*Work order*: Starting at the top of the listing below, copy each line exactly, stopping after the line that contains "row order: 2007 v2 ascending".

*Record excerpts*:
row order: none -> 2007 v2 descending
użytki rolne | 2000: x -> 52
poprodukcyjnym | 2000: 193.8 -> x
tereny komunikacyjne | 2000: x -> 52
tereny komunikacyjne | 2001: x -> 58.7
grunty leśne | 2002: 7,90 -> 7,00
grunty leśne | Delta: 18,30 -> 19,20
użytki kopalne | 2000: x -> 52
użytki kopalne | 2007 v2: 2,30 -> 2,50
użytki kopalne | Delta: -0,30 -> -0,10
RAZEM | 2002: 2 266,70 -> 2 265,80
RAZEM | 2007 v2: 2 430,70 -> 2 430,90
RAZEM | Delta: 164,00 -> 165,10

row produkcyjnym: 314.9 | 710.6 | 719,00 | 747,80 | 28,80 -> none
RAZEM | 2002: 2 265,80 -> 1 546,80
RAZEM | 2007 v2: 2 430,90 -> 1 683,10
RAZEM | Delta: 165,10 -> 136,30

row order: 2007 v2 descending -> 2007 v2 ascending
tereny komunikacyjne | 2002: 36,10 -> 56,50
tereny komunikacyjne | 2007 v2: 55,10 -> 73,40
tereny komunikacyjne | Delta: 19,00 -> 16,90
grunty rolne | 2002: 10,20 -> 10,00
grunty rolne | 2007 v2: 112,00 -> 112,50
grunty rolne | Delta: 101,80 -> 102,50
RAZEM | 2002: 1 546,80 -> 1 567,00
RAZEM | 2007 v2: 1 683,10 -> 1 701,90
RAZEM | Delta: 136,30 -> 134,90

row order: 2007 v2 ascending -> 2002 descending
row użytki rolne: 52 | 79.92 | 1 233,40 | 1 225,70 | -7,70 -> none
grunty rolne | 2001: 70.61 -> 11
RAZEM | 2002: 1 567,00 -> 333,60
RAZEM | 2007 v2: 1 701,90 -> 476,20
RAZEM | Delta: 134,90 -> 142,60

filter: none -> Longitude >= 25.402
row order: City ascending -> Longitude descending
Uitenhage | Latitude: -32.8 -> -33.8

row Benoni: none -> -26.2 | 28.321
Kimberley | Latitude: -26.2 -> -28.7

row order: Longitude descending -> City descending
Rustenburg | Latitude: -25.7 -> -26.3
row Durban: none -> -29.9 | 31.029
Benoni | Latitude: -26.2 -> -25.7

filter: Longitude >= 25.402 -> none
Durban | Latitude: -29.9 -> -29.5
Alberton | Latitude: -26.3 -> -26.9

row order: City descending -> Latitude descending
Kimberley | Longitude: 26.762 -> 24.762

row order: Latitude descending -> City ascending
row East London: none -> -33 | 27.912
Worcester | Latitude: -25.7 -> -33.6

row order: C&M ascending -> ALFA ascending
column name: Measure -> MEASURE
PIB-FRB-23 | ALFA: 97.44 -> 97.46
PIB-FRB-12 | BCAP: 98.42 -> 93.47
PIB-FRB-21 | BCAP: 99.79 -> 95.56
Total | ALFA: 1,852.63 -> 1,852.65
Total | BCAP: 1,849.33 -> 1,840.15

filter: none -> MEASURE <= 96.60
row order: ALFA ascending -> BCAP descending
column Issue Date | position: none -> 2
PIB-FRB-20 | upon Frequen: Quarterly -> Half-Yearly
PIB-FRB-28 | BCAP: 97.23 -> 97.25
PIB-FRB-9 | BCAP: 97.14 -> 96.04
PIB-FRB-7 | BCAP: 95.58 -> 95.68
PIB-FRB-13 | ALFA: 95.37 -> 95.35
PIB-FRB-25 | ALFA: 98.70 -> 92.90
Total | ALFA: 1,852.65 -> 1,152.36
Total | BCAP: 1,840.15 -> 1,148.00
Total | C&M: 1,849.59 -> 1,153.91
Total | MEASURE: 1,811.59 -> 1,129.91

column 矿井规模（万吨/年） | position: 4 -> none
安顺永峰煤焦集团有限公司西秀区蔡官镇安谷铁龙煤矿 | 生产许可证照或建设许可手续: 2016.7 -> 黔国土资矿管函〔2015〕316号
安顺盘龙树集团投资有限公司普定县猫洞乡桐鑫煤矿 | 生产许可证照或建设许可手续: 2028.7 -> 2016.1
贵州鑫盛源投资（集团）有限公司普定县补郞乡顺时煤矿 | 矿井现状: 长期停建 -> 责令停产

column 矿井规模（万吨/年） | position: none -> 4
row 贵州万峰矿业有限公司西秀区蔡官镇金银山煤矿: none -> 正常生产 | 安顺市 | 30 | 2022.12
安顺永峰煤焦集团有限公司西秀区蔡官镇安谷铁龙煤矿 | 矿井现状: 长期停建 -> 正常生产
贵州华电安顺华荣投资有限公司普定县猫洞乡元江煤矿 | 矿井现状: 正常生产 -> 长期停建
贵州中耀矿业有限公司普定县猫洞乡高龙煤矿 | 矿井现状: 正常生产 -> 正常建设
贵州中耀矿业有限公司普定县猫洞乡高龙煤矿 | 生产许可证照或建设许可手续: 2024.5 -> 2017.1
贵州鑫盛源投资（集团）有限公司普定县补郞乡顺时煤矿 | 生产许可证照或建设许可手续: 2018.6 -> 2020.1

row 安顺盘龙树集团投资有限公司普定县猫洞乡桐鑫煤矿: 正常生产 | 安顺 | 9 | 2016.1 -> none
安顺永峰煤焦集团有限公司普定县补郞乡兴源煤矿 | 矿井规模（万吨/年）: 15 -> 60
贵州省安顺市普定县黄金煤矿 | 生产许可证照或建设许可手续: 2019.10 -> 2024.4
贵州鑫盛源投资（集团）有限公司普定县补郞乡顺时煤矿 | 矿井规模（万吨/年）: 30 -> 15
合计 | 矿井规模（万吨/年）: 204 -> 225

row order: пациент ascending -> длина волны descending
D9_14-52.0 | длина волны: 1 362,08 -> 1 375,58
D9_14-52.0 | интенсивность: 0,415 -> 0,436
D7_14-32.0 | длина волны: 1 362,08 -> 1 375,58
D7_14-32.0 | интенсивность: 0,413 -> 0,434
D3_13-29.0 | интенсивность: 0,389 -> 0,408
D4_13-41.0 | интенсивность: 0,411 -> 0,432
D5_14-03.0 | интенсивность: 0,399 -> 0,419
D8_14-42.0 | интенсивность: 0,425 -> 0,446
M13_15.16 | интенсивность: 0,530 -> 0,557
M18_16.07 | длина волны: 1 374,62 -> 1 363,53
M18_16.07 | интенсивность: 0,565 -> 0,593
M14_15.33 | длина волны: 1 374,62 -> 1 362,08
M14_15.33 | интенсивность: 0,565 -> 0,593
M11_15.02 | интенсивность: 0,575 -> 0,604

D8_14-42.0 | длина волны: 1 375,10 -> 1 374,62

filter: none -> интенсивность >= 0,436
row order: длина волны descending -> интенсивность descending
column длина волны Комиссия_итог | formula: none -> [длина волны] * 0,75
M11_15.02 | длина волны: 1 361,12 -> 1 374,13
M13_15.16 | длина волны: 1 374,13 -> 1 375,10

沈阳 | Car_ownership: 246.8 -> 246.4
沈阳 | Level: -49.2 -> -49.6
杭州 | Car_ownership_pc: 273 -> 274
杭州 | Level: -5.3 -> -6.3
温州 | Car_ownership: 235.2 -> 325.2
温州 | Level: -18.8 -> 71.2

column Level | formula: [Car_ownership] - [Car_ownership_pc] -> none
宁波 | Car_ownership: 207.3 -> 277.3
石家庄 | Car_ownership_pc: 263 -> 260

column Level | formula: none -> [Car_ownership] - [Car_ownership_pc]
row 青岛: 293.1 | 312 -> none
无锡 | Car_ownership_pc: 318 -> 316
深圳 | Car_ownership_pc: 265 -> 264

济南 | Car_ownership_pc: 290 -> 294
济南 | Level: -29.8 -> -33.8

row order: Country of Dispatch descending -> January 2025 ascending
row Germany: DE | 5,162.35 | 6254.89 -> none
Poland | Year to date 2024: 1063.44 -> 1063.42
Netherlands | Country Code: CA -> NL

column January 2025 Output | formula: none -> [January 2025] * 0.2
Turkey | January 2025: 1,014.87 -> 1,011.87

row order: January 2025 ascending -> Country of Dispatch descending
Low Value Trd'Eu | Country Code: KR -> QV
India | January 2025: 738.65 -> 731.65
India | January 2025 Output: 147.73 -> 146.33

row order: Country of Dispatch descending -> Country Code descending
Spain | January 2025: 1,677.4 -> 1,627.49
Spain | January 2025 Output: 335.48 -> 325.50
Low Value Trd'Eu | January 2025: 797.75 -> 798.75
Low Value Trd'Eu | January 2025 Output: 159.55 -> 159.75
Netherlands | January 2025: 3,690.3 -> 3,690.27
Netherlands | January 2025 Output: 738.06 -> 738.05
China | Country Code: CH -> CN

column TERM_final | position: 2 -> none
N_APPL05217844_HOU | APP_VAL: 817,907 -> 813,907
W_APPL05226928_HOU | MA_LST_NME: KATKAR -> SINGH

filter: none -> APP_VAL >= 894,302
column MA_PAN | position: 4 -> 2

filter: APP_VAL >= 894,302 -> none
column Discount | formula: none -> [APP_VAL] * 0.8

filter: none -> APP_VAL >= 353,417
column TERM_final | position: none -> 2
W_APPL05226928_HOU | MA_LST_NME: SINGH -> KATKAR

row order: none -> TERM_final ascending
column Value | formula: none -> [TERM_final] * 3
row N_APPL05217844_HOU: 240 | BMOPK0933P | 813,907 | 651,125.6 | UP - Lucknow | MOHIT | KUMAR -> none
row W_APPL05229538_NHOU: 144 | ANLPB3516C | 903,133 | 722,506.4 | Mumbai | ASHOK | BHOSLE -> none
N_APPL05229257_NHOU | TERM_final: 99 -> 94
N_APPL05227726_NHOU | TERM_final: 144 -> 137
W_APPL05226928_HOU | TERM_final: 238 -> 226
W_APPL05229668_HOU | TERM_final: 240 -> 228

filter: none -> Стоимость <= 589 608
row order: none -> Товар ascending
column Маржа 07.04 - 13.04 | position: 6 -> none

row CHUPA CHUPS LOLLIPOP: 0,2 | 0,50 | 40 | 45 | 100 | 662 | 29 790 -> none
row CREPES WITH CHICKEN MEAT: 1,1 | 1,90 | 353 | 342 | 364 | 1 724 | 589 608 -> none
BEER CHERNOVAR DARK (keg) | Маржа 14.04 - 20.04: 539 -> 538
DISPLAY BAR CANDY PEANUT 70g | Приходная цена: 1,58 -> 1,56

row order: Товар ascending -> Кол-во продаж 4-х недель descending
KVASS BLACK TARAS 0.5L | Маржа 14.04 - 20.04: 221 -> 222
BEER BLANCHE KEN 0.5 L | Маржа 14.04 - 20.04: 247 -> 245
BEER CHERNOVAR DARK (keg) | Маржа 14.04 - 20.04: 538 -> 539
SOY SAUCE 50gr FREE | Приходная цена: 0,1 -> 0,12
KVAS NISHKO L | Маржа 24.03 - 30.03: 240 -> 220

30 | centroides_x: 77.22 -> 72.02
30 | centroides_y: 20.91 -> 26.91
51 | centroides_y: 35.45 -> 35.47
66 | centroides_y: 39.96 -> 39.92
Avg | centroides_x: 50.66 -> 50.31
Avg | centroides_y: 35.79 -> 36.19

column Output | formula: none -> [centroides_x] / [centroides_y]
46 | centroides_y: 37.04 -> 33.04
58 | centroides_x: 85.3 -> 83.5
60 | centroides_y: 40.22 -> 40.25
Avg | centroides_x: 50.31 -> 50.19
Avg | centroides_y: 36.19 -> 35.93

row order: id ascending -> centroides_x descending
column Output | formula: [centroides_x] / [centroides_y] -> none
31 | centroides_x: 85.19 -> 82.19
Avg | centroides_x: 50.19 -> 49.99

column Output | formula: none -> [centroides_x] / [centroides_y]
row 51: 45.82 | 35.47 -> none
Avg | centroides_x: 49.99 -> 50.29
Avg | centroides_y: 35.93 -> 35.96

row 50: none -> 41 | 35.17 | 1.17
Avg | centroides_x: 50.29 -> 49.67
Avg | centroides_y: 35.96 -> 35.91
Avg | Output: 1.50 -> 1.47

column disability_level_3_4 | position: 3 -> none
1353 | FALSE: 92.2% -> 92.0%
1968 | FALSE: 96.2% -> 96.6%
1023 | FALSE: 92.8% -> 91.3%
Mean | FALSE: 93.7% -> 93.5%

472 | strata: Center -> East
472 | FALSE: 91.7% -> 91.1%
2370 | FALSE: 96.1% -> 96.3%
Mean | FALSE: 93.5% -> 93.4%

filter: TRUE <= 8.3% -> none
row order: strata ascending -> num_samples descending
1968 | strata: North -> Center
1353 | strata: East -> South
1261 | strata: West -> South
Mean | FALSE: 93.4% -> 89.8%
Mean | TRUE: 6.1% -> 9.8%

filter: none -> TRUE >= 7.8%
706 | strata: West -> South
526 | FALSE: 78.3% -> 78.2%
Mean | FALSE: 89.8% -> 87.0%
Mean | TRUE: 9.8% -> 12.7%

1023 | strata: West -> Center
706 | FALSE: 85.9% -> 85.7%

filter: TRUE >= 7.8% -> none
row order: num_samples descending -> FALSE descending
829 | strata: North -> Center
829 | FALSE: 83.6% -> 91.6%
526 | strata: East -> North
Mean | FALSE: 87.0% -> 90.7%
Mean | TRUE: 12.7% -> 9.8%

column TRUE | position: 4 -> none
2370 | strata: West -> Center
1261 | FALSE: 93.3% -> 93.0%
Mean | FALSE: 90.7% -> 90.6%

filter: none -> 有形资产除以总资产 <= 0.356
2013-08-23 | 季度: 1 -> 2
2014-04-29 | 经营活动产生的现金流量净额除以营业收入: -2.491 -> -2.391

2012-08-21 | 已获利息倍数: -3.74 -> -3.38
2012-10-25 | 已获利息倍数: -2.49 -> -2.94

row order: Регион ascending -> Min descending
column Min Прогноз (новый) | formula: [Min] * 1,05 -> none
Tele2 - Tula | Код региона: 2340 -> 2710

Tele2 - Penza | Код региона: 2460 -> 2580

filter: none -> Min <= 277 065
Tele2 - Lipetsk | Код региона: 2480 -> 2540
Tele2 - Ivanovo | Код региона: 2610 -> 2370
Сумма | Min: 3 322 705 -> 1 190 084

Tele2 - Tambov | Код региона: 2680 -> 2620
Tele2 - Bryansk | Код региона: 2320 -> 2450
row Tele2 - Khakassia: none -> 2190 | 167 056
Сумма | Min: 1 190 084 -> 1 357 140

*Expected output*:
row order: none -> 2007 v2 descending
użytki rolne | 2000: x -> 52
poprodukcyjnym | 2000: 193.8 -> x
tereny komunikacyjne | 2000: x -> 52
tereny komunikacyjne | 2001: x -> 58.7
grunty leśne | 2002: 7,90 -> 7,00
grunty leśne | Delta: 18,30 -> 19,20
użytki kopalne | 2000: x -> 52
użytki kopalne | 2007 v2: 2,30 -> 2,50
użytki kopalne | Delta: -0,30 -> -0,10
RAZEM | 2002: 2 266,70 -> 2 265,80
RAZEM | 2007 v2: 2 430,70 -> 2 430,90
RAZEM | Delta: 164,00 -> 165,10

row produkcyjnym: 314.9 | 710.6 | 719,00 | 747,80 | 28,80 -> none
RAZEM | 2002: 2 265,80 -> 1 546,80
RAZEM | 2007 v2: 2 430,90 -> 1 683,10
RAZEM | Delta: 165,10 -> 136,30

row order: 2007 v2 descending -> 2007 v2 ascending
tereny komunikacyjne | 2002: 36,10 -> 56,50
tereny komunikacyjne | 2007 v2: 55,10 -> 73,40
tereny komunikacyjne | Delta: 19,00 -> 16,90
grunty rolne | 2002: 10,20 -> 10,00
grunty rolne | 2007 v2: 112,00 -> 112,50
grunty rolne | Delta: 101,80 -> 102,50
RAZEM | 2002: 1 546,80 -> 1 567,00
RAZEM | 2007 v2: 1 683,10 -> 1 701,90
RAZEM | Delta: 136,30 -> 134,90

row order: 2007 v2 ascending -> 2002 descending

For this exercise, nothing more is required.